Par contre les énigmes sont vraiment pas évidentes du tout à résoudre essentiellement pour quatre raisons : les objets sont souvent très difficiles à repérer dans le décor, les solutions demandent souvent beaucoup d'imagination (ou de la chance), il faut choisir dans une liste de verbes l'interaction correcte (ce n'est pas automatique!) et il faut sans cesse traverser le monde de long en large pour trouver ce qu'on pourrait faire et récolter des indices.
Malgré une carte qui permet d'aller directement dans certains lieux, on passe en effet énormément de temps à se déplacer et même à tourner en rond dans cette maudite forêt labyrinthique à la recherche de ce qui pourrait bien nous manquer pour progresser dans l'histoire. Du coup, ça devient lassant à un moment et (moi qui adore pourtant les jeux difficiles qui demandent de la réflexion) j'ai dû me résoudre à avoir recours souvent à une solution, surtout pour la deuxième partie du jeu.

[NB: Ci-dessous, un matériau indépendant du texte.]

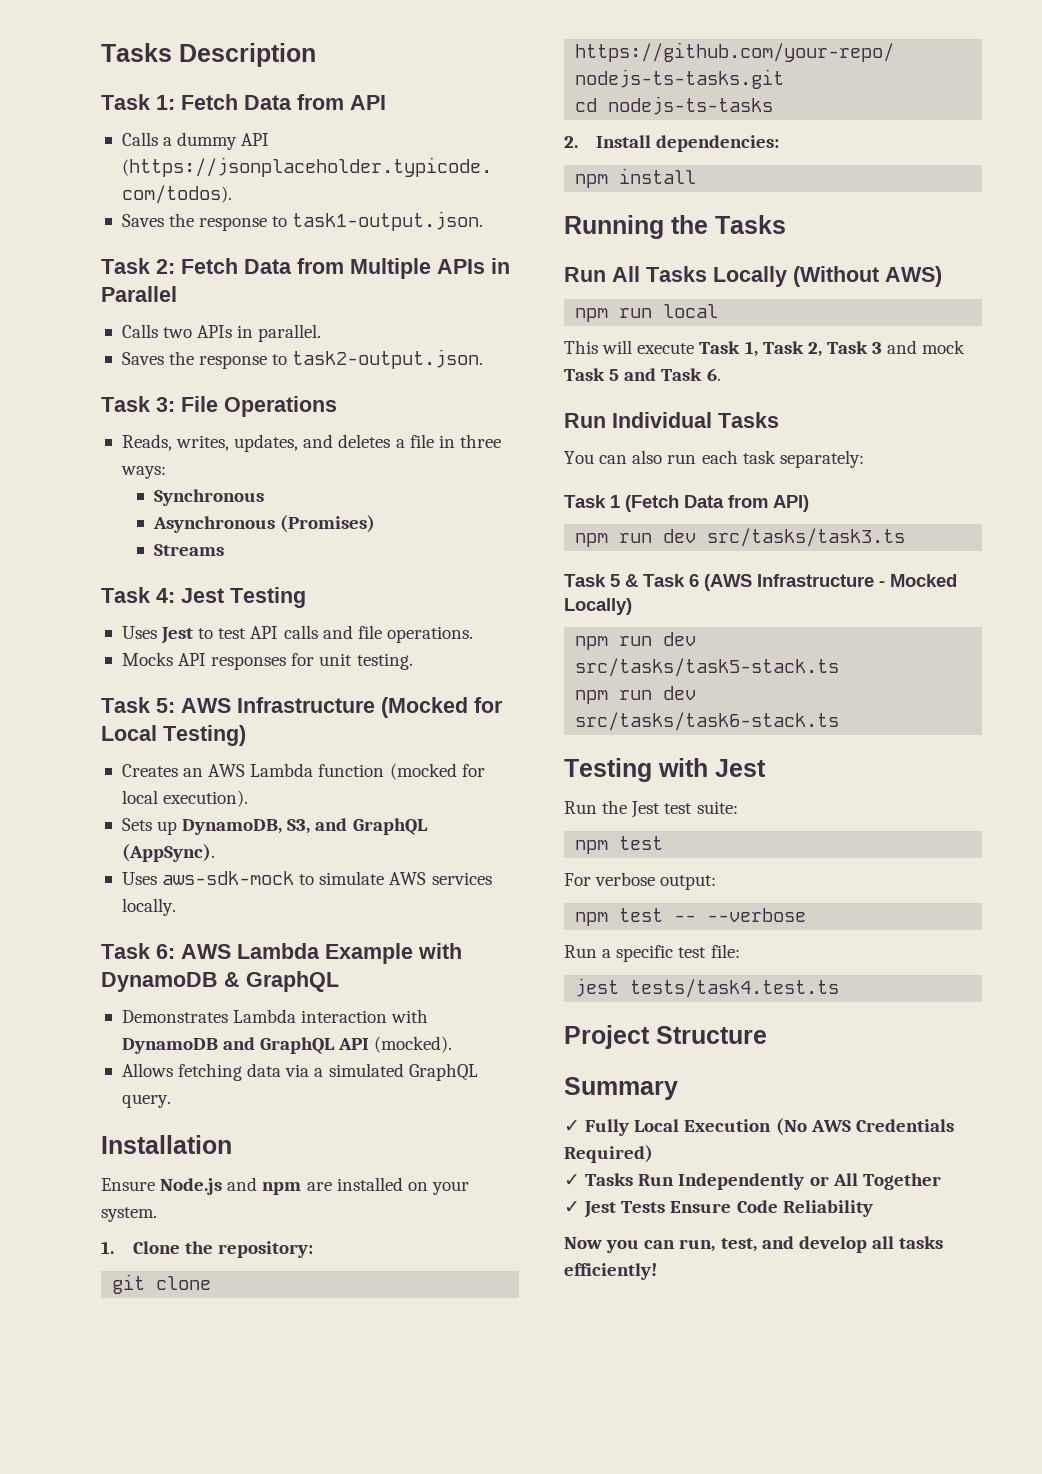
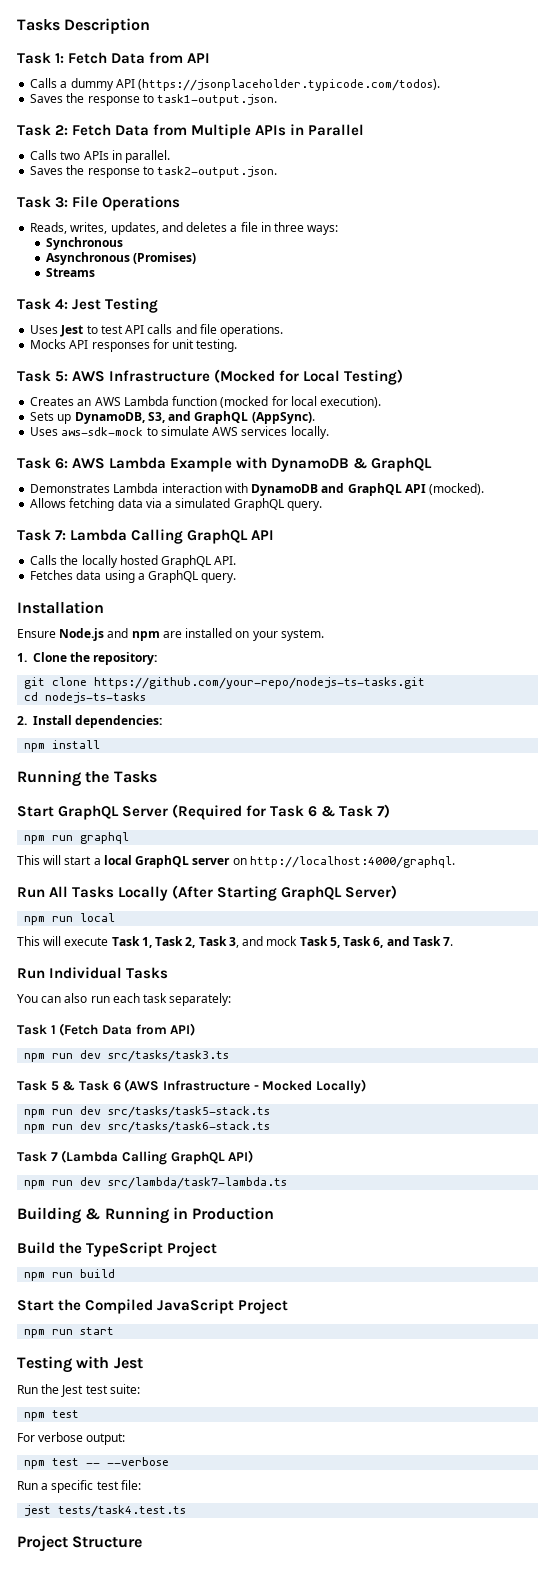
+ Task 7: Lambda Calling GraphQL API
+ Calls the locally hosted GraphQL API.
+ Fetches data using a GraphQL query.
+ Start GraphQL Server (Required for Task 6 & Task 7)
+ npm run graphql
+ This will start a local GraphQL server on http://localhost:4000/graphql.
- Run All Tasks Locally (Without AWS)
+ Run All Tasks Locally (After Starting GraphQL Server)
- This will execute Task 1, Task 2, Task 3 and mock Task 5 and Task 6.
+ This will execute Task 1, Task 2, Task 3, and mock Task 5, Task 6, and Task 7.
+ Task 7 (Lambda Calling GraphQL API)
+ npm run dev src/lambda/task7-lambda.ts
+ Building & Running in Production
+ Build the TypeScript Project
+ npm run build
+ Start the Compiled JavaScript Project
+ npm run start
- Summary
- ✓ Fully Local Execution (No AWS Credentials Required)
- ✓ Tasks Run Independently or All Together
- ✓ Jest Tests Ensure Code Reliability
- Now you can run, test, and develop all tasks efficiently!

Ceci dit, Simon the Sorcerer est incontestablement un excellent jeu qui sera assurément appréciés des amateurs des point&clicks des années 1990 (surtout s'ils ne sont pas pressés de finir le jeu, donc). La musique, les dialogues, l'humour, les références multiples, la richesse de l'environnement : tous les ingrédients classiques des jeux de l'époque (et qui nous manquent cruellement aujourd'hui) sont au rendez-vous.